◆ **TASK GOAL**
Which of the lines in the data mention the string "operating"? List them all.

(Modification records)
--------

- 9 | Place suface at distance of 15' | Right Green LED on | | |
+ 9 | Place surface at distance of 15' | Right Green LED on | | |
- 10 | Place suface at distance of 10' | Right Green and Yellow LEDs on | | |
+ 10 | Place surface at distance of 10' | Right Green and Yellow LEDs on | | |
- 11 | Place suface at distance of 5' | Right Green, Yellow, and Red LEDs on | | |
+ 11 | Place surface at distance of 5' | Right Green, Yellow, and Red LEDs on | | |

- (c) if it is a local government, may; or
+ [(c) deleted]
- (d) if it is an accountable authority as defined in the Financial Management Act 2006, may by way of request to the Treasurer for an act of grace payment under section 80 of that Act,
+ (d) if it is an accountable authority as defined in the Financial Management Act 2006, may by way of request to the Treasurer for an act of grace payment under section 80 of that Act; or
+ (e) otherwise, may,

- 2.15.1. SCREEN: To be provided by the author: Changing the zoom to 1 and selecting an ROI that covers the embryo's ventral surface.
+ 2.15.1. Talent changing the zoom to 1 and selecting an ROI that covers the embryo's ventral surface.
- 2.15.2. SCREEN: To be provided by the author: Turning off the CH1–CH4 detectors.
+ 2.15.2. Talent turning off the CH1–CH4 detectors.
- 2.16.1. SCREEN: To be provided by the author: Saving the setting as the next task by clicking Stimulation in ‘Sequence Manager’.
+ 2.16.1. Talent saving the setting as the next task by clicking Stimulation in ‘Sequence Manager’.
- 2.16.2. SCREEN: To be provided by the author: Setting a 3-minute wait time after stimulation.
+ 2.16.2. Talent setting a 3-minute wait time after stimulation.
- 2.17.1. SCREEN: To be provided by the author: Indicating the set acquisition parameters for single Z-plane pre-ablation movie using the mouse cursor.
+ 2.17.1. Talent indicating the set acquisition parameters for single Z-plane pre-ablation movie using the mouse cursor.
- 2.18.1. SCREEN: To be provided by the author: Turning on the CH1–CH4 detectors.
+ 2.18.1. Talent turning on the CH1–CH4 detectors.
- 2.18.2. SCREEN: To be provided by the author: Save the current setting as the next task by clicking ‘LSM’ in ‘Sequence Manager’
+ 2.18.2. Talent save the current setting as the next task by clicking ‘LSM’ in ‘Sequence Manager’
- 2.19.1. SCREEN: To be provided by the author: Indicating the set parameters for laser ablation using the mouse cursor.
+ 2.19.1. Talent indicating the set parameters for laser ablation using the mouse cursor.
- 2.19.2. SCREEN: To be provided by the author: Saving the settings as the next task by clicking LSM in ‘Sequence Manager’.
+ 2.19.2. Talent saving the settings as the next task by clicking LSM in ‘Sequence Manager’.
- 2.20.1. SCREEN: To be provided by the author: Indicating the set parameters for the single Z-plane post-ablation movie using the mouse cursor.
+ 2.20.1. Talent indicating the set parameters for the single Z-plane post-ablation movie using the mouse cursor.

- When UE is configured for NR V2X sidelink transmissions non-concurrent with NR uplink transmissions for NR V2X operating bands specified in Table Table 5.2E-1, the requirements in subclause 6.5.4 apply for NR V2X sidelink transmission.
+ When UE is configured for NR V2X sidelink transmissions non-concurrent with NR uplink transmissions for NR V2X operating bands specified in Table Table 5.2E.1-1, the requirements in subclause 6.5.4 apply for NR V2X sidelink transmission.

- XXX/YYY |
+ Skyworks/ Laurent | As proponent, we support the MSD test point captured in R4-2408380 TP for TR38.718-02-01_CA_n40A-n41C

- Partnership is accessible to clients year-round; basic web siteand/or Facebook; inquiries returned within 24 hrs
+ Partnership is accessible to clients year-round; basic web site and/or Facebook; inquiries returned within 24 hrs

--------

◆ **RESPONSE**
- When UE is configured for NR V2X sidelink transmissions non-concurrent with NR uplink transmissions for NR V2X operating bands specified in Table Table 5.2E-1, the requirements in subclause 6.5.4 apply for NR V2X sidelink transmission.
+ When UE is configured for NR V2X sidelink transmissions non-concurrent with NR uplink transmissions for NR V2X operating bands specified in Table Table 5.2E.1-1, the requirements in subclause 6.5.4 apply for NR V2X sidelink transmission.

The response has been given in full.